Before we could even begin baiting our hooks we had to earn our catch by drilling a hole to get to the water. Bella (one half of The Expeditioners) went first showing the boys how it’s done. The huge corkscrew-like device is called an auger and it creates 8″ holes in thick ice, just big enough to pull your fish through.
The next job was to set up the ice fishing tent. The light from outside the tent combined with the dark interior creates a glow under the ice and a beautiful window into another world. The water had such an intense luminescence that it lit up the inside of the black tent and we could see the fish nibbling at our bait through the crystal clear water below.

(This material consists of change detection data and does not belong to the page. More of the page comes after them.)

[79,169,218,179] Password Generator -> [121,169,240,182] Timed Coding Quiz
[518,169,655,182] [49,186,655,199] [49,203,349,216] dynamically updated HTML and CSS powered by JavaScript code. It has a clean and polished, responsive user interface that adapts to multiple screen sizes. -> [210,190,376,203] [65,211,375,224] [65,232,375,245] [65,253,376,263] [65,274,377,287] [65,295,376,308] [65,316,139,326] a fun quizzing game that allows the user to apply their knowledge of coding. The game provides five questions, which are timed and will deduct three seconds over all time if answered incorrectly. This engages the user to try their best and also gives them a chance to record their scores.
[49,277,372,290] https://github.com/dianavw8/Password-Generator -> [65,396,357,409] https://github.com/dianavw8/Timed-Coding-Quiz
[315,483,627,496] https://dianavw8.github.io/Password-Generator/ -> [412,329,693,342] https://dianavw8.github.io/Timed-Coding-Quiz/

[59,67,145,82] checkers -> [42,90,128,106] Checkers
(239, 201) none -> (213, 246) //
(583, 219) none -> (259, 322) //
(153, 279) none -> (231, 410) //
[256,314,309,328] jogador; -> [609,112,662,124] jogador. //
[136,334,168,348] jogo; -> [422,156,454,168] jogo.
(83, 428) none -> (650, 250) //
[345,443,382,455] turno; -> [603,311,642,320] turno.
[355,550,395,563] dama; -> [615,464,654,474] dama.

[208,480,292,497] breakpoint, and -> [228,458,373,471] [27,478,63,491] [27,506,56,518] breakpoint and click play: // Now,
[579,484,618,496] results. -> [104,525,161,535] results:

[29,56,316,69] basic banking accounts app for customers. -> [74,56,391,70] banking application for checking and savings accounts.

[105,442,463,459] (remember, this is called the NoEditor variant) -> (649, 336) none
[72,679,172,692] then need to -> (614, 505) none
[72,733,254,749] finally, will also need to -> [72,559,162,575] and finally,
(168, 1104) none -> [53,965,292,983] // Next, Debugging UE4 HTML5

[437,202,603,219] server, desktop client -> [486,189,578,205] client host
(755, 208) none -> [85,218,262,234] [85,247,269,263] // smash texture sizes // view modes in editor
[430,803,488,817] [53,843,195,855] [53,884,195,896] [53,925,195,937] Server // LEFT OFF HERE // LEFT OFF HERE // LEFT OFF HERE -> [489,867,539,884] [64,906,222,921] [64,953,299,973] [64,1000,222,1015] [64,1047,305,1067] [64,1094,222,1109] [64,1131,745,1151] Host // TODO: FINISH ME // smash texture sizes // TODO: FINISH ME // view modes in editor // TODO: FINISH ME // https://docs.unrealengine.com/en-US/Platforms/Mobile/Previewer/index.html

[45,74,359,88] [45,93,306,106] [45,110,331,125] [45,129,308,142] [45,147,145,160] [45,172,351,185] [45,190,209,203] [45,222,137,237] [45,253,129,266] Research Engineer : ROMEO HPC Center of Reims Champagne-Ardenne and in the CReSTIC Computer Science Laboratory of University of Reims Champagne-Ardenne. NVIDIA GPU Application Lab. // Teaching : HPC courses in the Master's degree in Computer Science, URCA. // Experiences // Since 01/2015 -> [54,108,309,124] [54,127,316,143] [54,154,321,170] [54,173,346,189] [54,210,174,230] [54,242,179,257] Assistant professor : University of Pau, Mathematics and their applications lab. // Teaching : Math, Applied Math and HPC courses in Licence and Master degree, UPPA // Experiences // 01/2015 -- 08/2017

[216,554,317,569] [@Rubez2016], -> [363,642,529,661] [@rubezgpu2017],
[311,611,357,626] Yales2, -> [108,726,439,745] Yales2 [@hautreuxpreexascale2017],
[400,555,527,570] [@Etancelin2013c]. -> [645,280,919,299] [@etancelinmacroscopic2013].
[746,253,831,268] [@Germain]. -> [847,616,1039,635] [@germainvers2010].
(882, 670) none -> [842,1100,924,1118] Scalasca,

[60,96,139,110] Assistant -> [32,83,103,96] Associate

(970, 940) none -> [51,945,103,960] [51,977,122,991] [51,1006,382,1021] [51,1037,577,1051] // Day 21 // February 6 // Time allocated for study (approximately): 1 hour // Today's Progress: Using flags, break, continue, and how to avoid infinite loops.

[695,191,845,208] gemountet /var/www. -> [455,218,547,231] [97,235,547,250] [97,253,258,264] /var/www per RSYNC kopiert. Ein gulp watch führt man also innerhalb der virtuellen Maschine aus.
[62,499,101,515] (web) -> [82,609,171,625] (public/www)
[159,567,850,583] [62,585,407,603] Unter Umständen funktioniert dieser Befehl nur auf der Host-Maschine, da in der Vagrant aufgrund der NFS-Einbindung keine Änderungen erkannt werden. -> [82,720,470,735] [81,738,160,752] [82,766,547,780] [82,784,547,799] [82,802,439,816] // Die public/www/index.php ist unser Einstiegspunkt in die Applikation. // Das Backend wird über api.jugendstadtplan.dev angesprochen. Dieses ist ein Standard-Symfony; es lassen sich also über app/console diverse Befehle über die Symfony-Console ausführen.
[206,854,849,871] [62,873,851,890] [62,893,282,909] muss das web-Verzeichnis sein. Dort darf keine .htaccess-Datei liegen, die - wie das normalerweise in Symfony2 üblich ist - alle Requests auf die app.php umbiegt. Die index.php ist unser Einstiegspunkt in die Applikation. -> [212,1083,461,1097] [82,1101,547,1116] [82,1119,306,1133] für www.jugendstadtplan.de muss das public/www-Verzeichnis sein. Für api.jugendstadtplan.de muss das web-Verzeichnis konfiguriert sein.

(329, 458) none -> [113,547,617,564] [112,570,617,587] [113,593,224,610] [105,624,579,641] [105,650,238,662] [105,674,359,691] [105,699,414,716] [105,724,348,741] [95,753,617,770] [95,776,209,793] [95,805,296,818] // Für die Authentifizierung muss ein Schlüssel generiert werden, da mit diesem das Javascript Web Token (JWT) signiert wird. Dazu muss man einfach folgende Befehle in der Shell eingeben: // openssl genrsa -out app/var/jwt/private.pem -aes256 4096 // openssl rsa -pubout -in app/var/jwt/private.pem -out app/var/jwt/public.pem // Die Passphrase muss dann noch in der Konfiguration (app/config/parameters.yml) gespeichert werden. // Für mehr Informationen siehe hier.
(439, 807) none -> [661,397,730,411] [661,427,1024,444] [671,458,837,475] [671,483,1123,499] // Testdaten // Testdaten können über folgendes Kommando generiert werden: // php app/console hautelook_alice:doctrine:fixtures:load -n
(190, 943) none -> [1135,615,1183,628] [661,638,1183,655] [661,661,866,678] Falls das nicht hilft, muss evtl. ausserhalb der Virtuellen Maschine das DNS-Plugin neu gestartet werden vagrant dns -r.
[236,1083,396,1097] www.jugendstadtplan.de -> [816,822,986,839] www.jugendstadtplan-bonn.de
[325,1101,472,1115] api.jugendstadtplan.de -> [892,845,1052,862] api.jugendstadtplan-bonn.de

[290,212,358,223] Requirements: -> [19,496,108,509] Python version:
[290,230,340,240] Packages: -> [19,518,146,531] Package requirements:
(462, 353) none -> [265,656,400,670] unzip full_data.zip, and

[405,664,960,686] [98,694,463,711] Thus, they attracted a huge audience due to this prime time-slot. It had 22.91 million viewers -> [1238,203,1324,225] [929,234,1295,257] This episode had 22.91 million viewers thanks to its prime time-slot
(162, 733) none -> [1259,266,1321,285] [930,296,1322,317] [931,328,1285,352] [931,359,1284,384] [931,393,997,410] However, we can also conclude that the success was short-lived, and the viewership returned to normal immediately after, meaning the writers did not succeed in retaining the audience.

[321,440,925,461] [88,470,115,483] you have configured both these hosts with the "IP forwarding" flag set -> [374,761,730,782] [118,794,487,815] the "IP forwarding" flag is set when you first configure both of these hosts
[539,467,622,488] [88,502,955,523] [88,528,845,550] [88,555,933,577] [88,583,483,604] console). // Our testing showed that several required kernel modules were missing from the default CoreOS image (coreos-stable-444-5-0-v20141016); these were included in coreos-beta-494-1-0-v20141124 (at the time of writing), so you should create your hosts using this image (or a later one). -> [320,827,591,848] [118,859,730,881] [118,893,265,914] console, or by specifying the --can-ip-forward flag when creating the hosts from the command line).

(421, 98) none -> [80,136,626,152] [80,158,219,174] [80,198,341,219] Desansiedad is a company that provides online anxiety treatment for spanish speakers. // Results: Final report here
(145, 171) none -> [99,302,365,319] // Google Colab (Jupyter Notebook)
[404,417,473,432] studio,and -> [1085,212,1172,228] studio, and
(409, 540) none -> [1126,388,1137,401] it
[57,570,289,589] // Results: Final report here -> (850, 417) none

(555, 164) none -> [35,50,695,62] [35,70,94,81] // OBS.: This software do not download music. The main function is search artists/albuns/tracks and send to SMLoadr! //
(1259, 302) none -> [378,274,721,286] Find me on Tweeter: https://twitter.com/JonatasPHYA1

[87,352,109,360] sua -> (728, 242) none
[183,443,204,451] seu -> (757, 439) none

Bella struck gold early on catching the first Rainbow Trout of the day…and then the race (powered by our passively competitive spirit) really began to catch lunch!
Two more fish later and our bellies were rumbling to try some of Mother Nature’s delicious bounty.
Like most people in Whistler, our connection to the outdoors drives us to make responsible and ethical food choices as much as we can. As a population we buy processed, pre-packaged “food” so often that it’s easy to forget where it comes from, and that the fish and meat we eat has given its life for ours.
Going through the process from beginning to end has given us a renewed respect for taking only what we need, and nothing more, from Mother Nature.
After Scott showed us how to gut, clean and prepare the fish for cooking it was time for a sprinkle of salt and pepper. 15 minutes on the grill and they were ready to go. We thoroughly enjoyed every last mouthful and no piece was left to waste. The heads, tales and skins were given to the local crows.
Don’t forget your camera on this trip. The vistas are incredible! After lunch the sun began to break through allowing us a few glimmering moments to get arty with our camera.
Having not caught a single fish all day Roberto, who is no newbie to fishing (he’s been on fishing expeditions all over the world), was starting to think he was cursed by his love for bananas – which are an essential energy boost on most of his expeditions.
“Bananas are bad luck on fishing trips”, said Brad firmly as he filled us in on a superstitious fisherman’s tale.
The story goes that when the west first started importing bananas by boat, the captain’s had to sail their ship at breakneck speed to get home before the fruit spoiled. This speed left a giant wake behind the ship that made it almost impossible to fish. The crew’s lack of sustenance was then forever blamed on the bananas.
Despite the presence of the cursed yellow fruit, Roberto finally caught his fish. Just in time for dinner with is beautiful wife, Bella.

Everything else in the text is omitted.